(Detected change data)

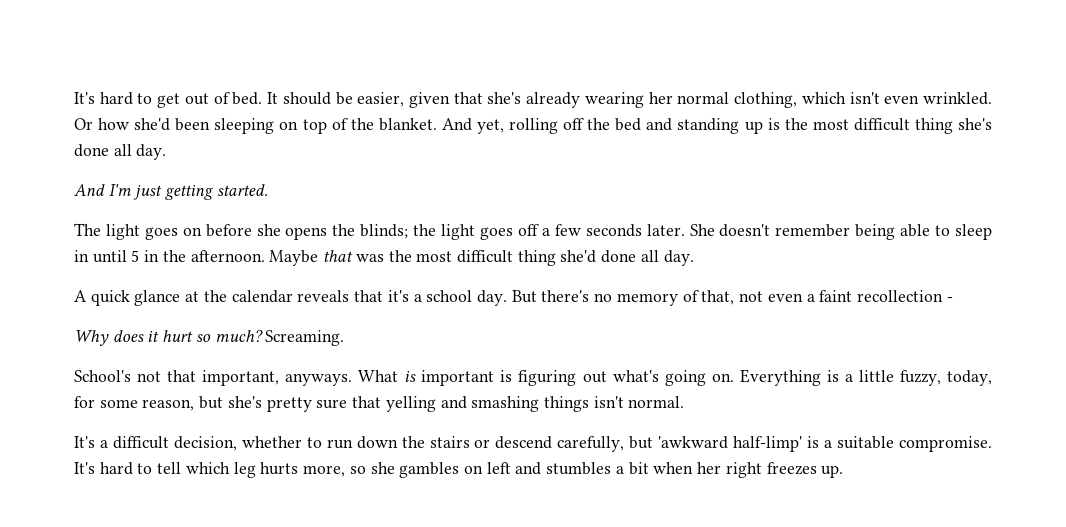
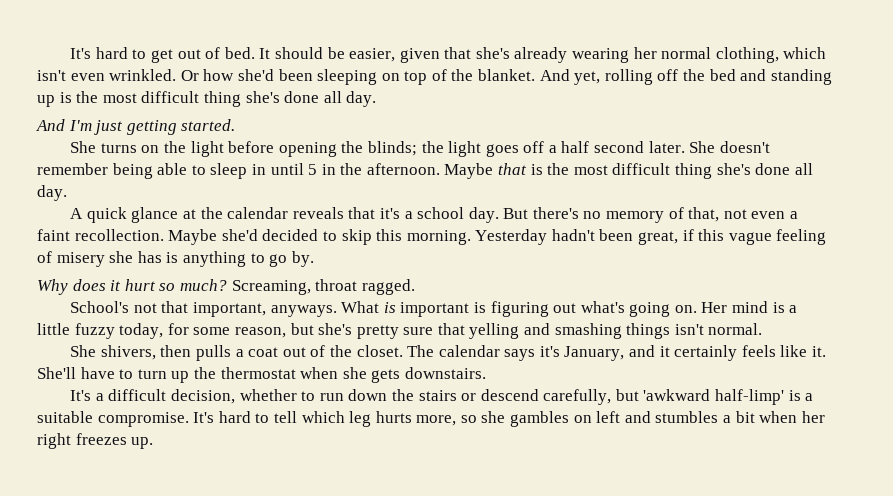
[74,223,328,240] The light goes on before she opens -> [70,141,337,157] She turns on the light before opening
[554,224,642,237] few seconds -> [561,141,645,153] half second
[355,250,597,266] was the most difficult thing she'd -> [530,163,751,179] is the most difficult thing she's
[856,290,953,302] recollection - -> [74,229,827,245] [37,251,314,267] recollection. Maybe she'd decided to skip this morning. Yesterday hadn't been great, if this vague feeling of misery she has is anything to go by.
[265,330,345,346] Screaming. -> [231,279,415,295] Screaming, throat ragged.
[739,369,821,386] Everything -> [701,301,769,313] Her mind
[899,370,941,386] fuzzy, -> [74,323,115,339] fuzzy
(685, 402) none -> [70,345,827,361] [37,367,486,383] // She shivers, then pulls a coat out of the closet. The calendar says it's January, and it certainly feels like it. She'll have to turn up the thermostat when she gets downstairs.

About this task:
With no pictures included, write out the entries exactly.

Result of the exercise:
[74,223,328,240] The light goes on before she opens -> [70,141,337,157] She turns on the light before opening
[554,224,642,237] few seconds -> [561,141,645,153] half second
[355,250,597,266] was the most difficult thing she'd -> [530,163,751,179] is the most difficult thing she's
[856,290,953,302] recollection - -> [74,229,827,245] [37,251,314,267] recollection. Maybe she'd decided to skip this morning. Yesterday hadn't been great, if this vague feeling of misery she has is anything to go by.
[265,330,345,346] Screaming. -> [231,279,415,295] Screaming, throat ragged.
[739,369,821,386] Everything -> [701,301,769,313] Her mind
[899,370,941,386] fuzzy, -> [74,323,115,339] fuzzy
(685, 402) none -> [70,345,827,361] [37,367,486,383] // She shivers, then pulls a coat out of the closet. The calendar says it's January, and it certainly feels like it. She'll have to turn up the thermostat when she gets downstairs.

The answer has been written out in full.